• November 22, 2024
Oposisi DPR mempertanyakan darurat militer Mindanao di hadapan SC

Oposisi DPR mempertanyakan darurat militer Mindanao di hadapan SC

Ini adalah ringkasan yang dibuat oleh AI, yang mungkin memiliki kesalahan. Untuk konteksnya, selalu rujuk artikel selengkapnya.

Perwakilan Edcel Lagman mengatakan mereka berencana mempertanyakan dasar faktual dari pernyataan presiden, serta penolakan para pemimpin Kongres untuk bertemu dalam sesi gabungan.

MANILA, Filipina – Anggota oposisi DPR sedang mempertimbangkan untuk mempertanyakan dasar faktual Presiden Rodrigo Duterte dalam mengumumkan darurat militer di Mindanao di hadapan pengadilan tertinggi di negara tersebut.

Perwakilan Distrik 1 Albay Edcel Lagman mengatakan ada “kemungkinan yang sangat jelas” bahwa mereka akan mengajukan kasus ke Mahkamah Agung (SC) untuk membatalkan Proklamasi Duterte No. 216 untuk bertanya.

“Ini adalah kemungkinan yang sangat jelas. Bukan hanya terkait penolakan pimpinan untuk bertemu dalam sidang gabungan, tapi juga atas dasar faktual darurat militer yang menurut Konstitusi merupakan yurisdiksi Mahkamah Agung,” kata Lagman.

Duterte mengumumkan darurat militer di Mindanao pada 23 Mei menyusul bentrokan antara pasukan pemerintah dan kelompok Maute di Kota Marawi, Lanao del Sur. (BACA: Anggota parlemen oposisi mengecam ‘otoritarianisme yang menjalar’ di bawah pemerintahan Duterte)

Konstitusi tahun 1987 mengizinkan presiden untuk mengumumkan darurat militer selama 60 hari. Kongres, dengan memberikan suara secara kolektif, mempunyai wewenang untuk mencabut atau memperpanjang darurat militer.
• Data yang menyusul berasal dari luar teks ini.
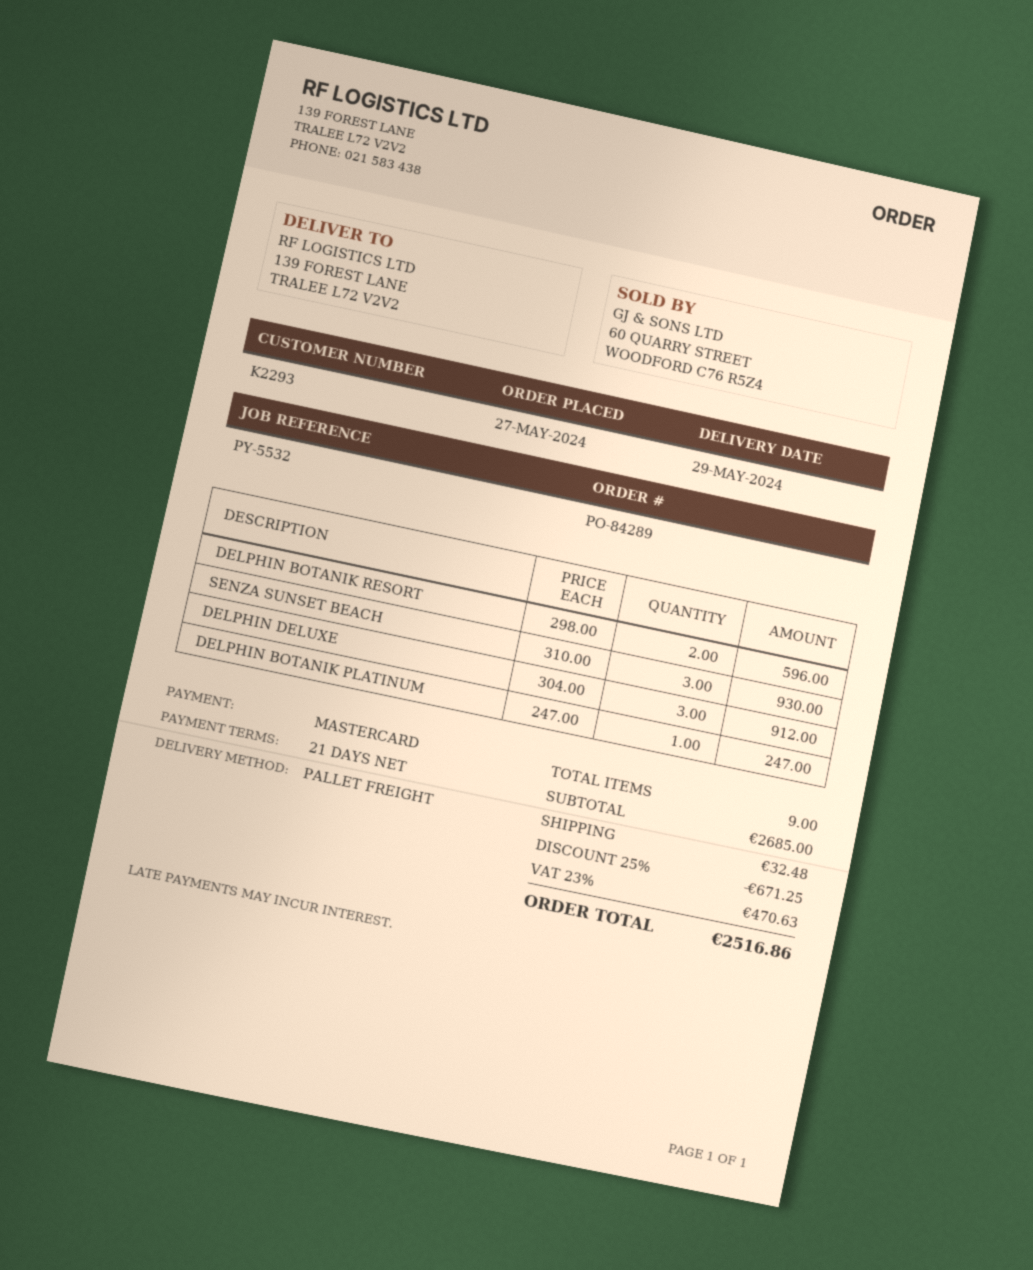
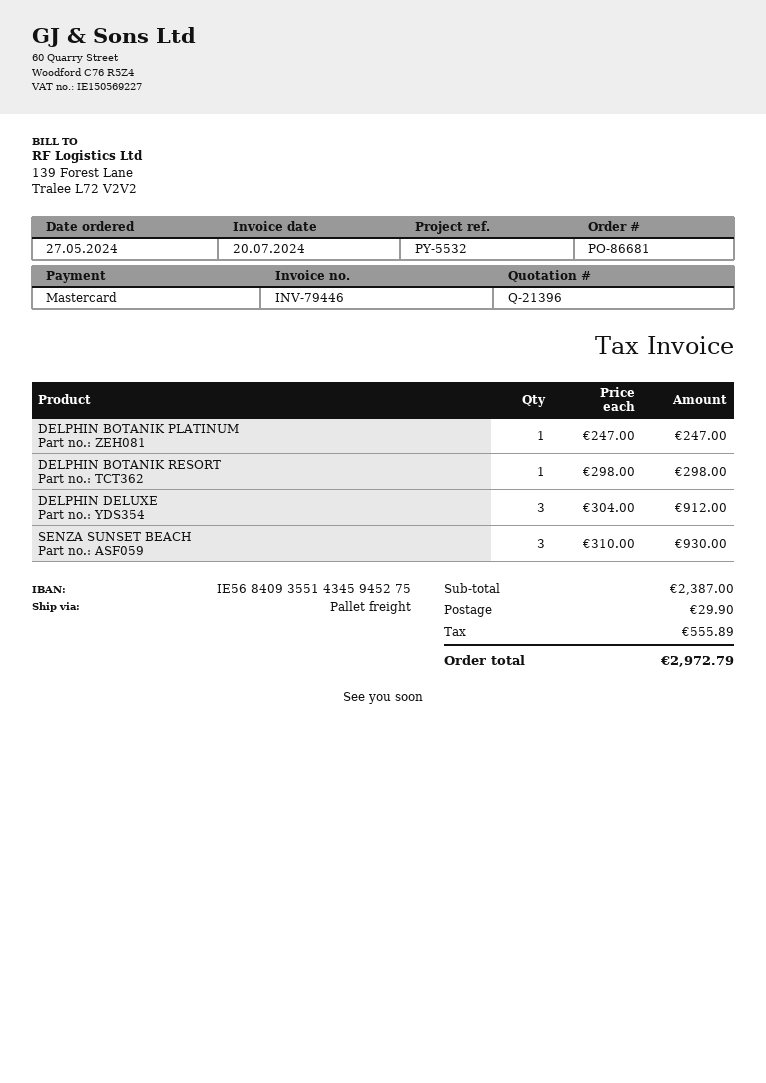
order number: PO-84289 -> PO-86681
DELPHIN BOTANIK RESORT: 2 x 298.00 = 596.00 -> 1 x 298.00 = 298.00
subtotal: 2685.00 -> 2387.00
discount: 25% = 671.25 -> none
shipping: 32.48 -> 29.90
tax: 470.63 -> 555.89
total: 2516.86 -> 2972.79

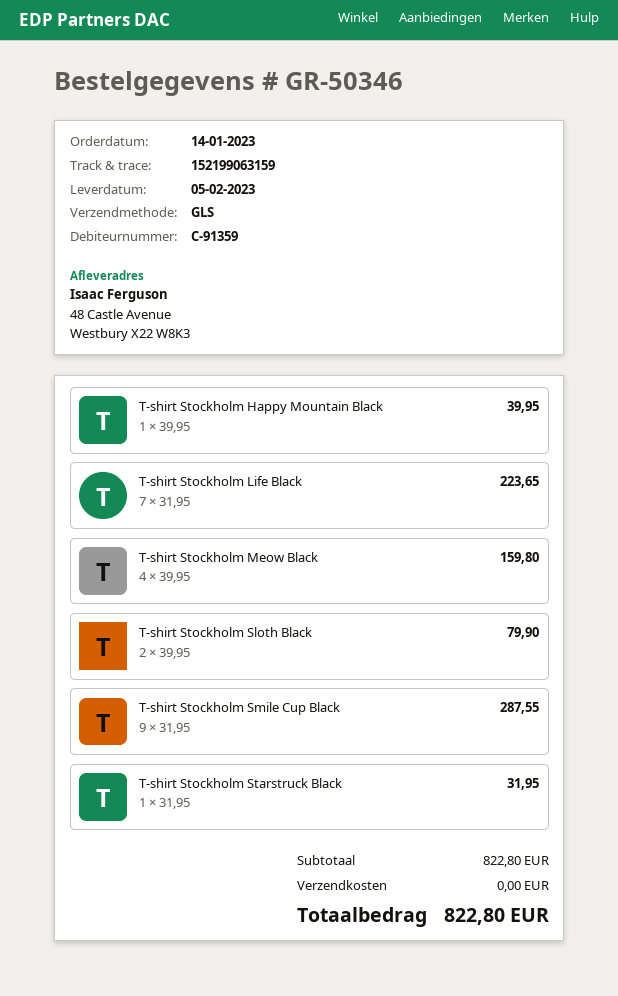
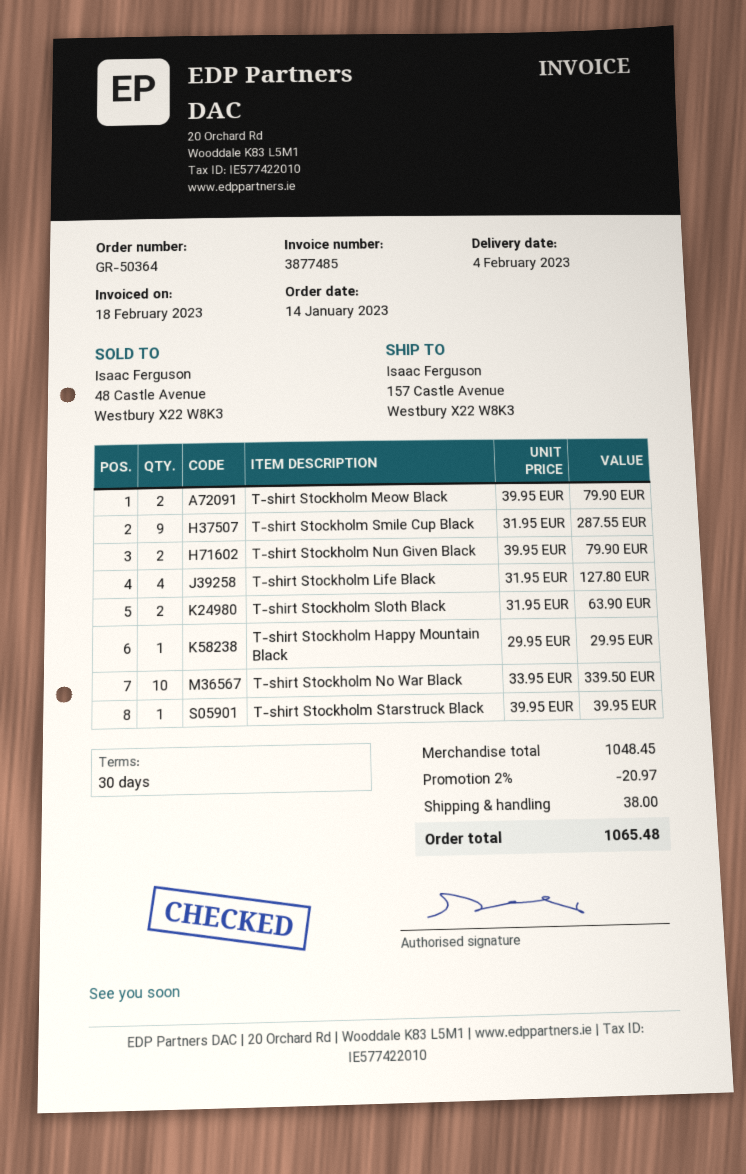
order number: GR-50346 -> GR-50364
delivery date: 2023-02-05 -> 2023-02-04
ship to: 48 Castle Avenue, Westbury X22 W8K3 -> 157 Castle Avenue, Westbury X22 W8K3
T-shirt Stockholm Happy Mountain Black: 1 x 39.95 = 39.95 -> 1 x 29.95 = 29.95
T-shirt Stockholm Life Black: 7 x 31.95 = 223.65 -> 4 x 31.95 = 127.80
T-shirt Stockholm Meow Black: 4 x 39.95 = 159.80 -> 2 x 39.95 = 79.90
T-shirt Stockholm Sloth Black: 2 x 39.95 = 79.90 -> 2 x 31.95 = 63.90
T-shirt Stockholm Starstruck Black: 1 x 31.95 = 31.95 -> 1 x 39.95 = 39.95
T-shirt Stockholm Nun Given Black: none -> 2 x 39.95 = 79.90
T-shirt Stockholm No War Black: none -> 10 x 33.95 = 339.50
subtotal: 822.80 -> 1048.45
discount: none -> 2% = 20.97
shipping: 0.00 -> 38.00
total: 822.80 -> 1065.48

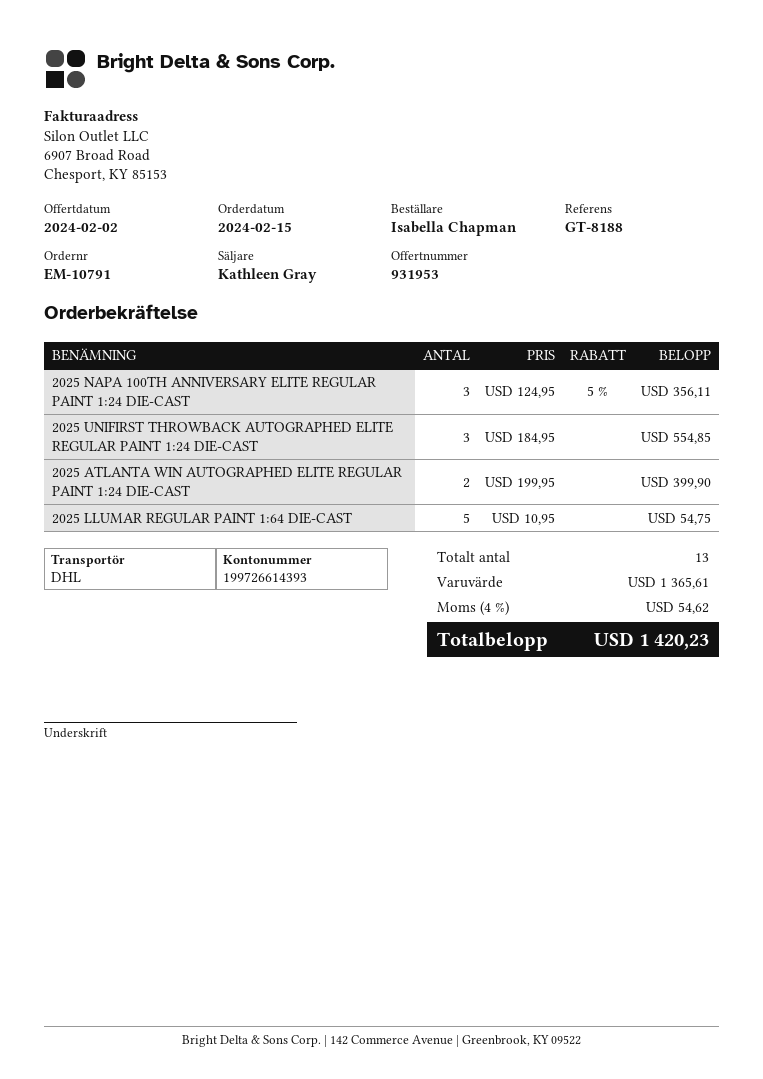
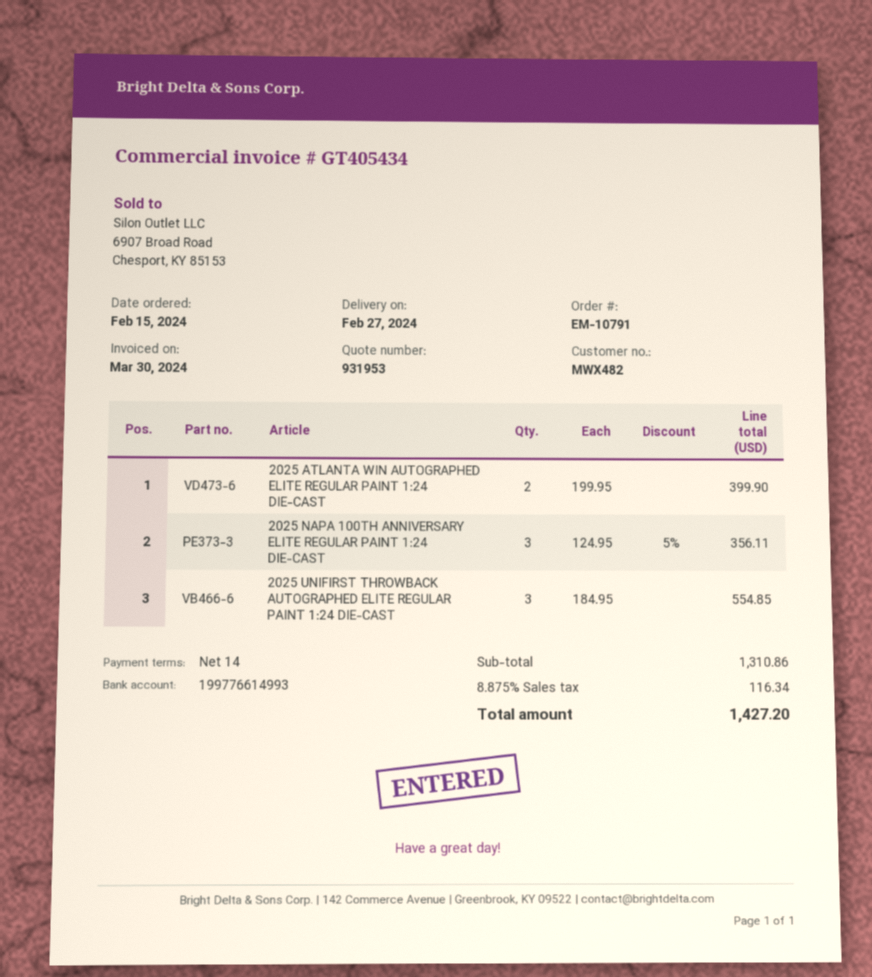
bank account: 199726614393 -> 199776614993
2025 LLUMAR REGULAR PAINT 1:64 DIE-CAST: 5 x 10.95 = 54.75 -> none
subtotal: 1365.61 -> 1310.86
tax: 4% = 54.62 -> 8.875% = 116.34
total: 1420.23 -> 1427.20

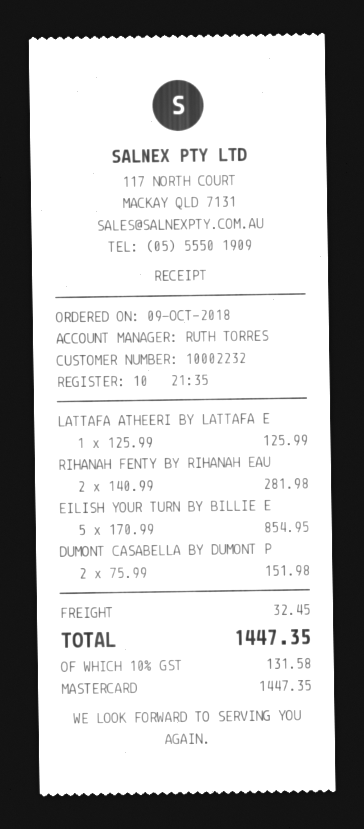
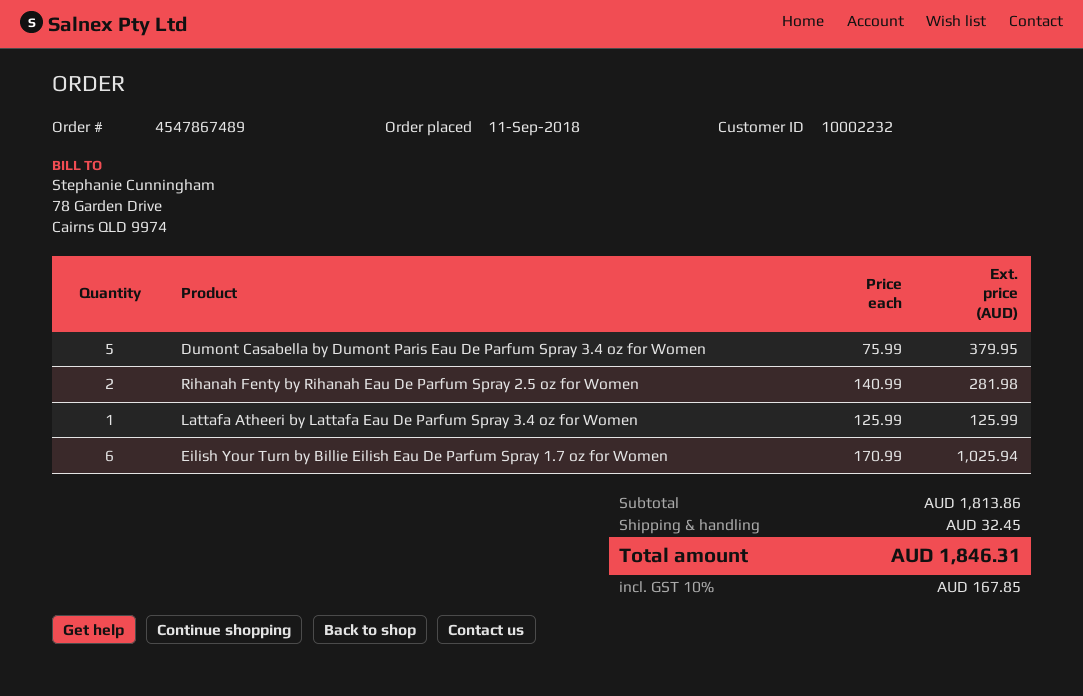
order date: 2018-10-09 -> 2018-09-11
EILISH YOUR TURN BY BILLIE E: 5 x 170.99 = 854.95 -> 6 x 170.99 = 1025.94
DUMONT CASABELLA BY DUMONT P: 2 x 75.99 = 151.98 -> 5 x 75.99 = 379.95
tax: 10% = 131.58 -> 10% = 167.85
total: 1447.35 -> 1846.31

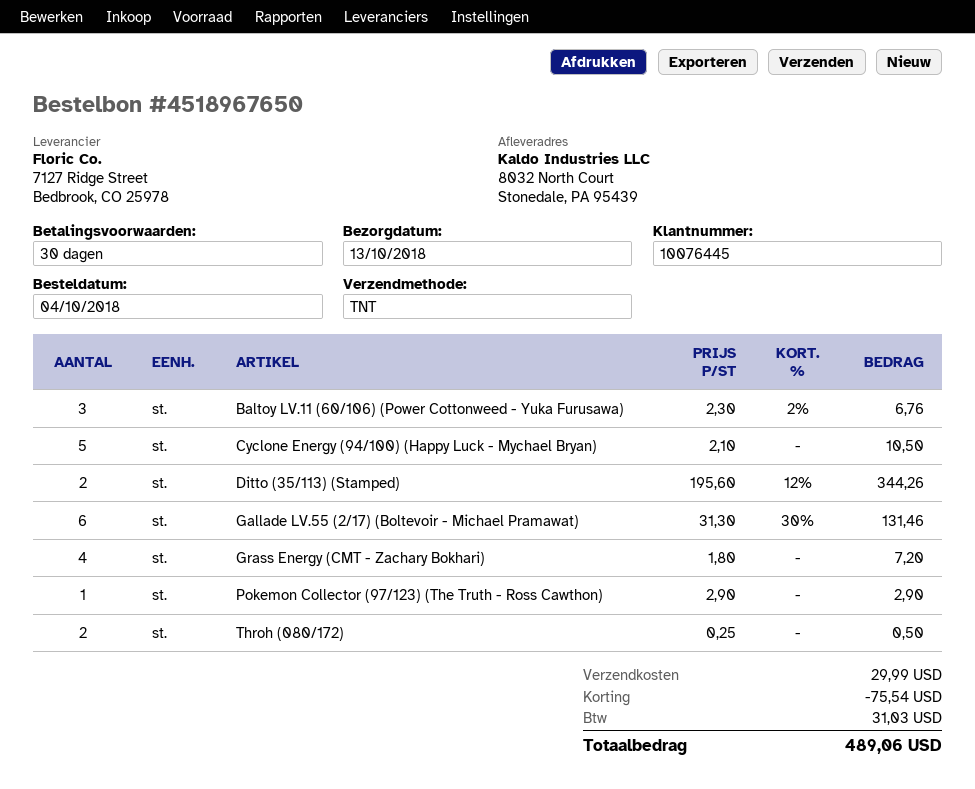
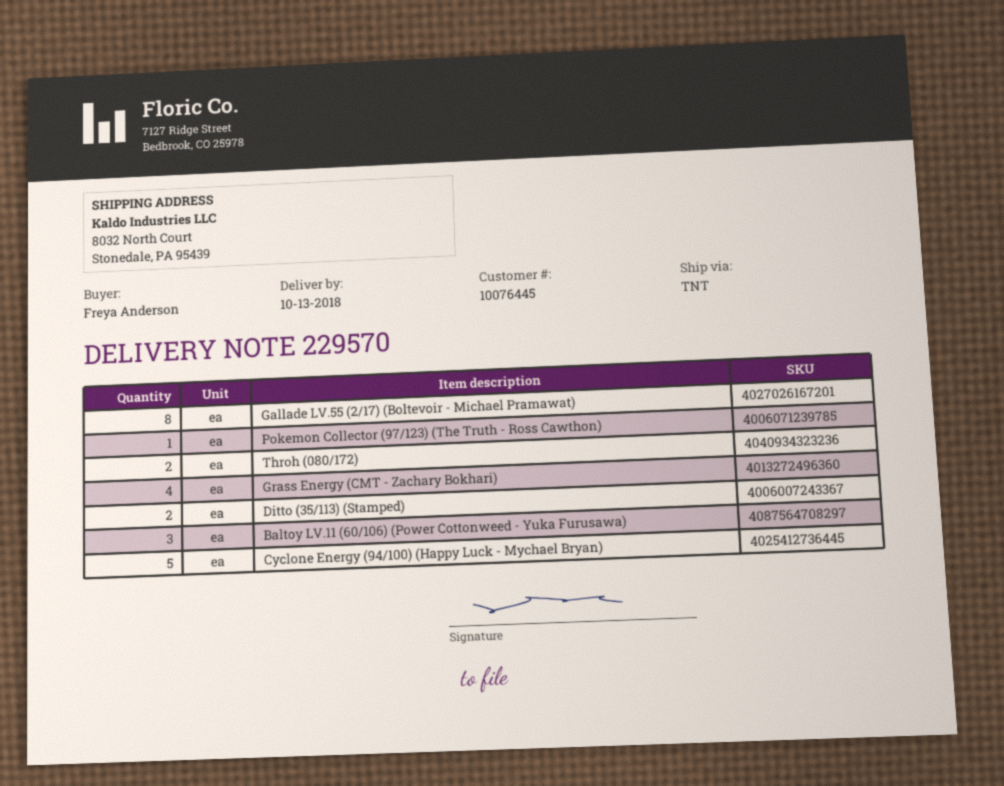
Gallade LV.55 (2/17) (Boltevoir - Michael Pramawat): 6 -> 8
MA juga dapat meninjau deklarasi darurat militer setelah “prosedur yang sesuai yang diajukan oleh warga negara mana pun” untuk menentukan apakah dasar faktual dari proklamasi darurat militer sudah cukup atau penangguhan hak istimewa surat perintah habeas corpus.

Mahkamah Agung harus mengeluarkan keputusan 30 hari setelah permohonan diajukan.

Namun para pemimpin Kongres ke-17, yang sebagian besar merupakan sekutu Duterte, tidak ingin mengadakan sidang gabungan.

Baik Pemimpin Mayoritas Senat Vicente Sotto III maupun Pemimpin Mayoritas DPR Rodolfo Fariñas percaya bahwa Kongres tidak harus menyetujui deklarasi tersebut dan hanya boleh bersatu jika Kongres ingin mencabut atau memperpanjang darurat militer. (BACA: Kongres ‘tidak mungkin’ mencabut darurat militer di Mindanao)

DPR akan diberi pengarahan mengenai situasi di Mindanao oleh pejabat kabinet dan Gubernur Daerah Otonomi Muslim Mindanao Mujiv Hataman pada hari Rabu, 31 Mei.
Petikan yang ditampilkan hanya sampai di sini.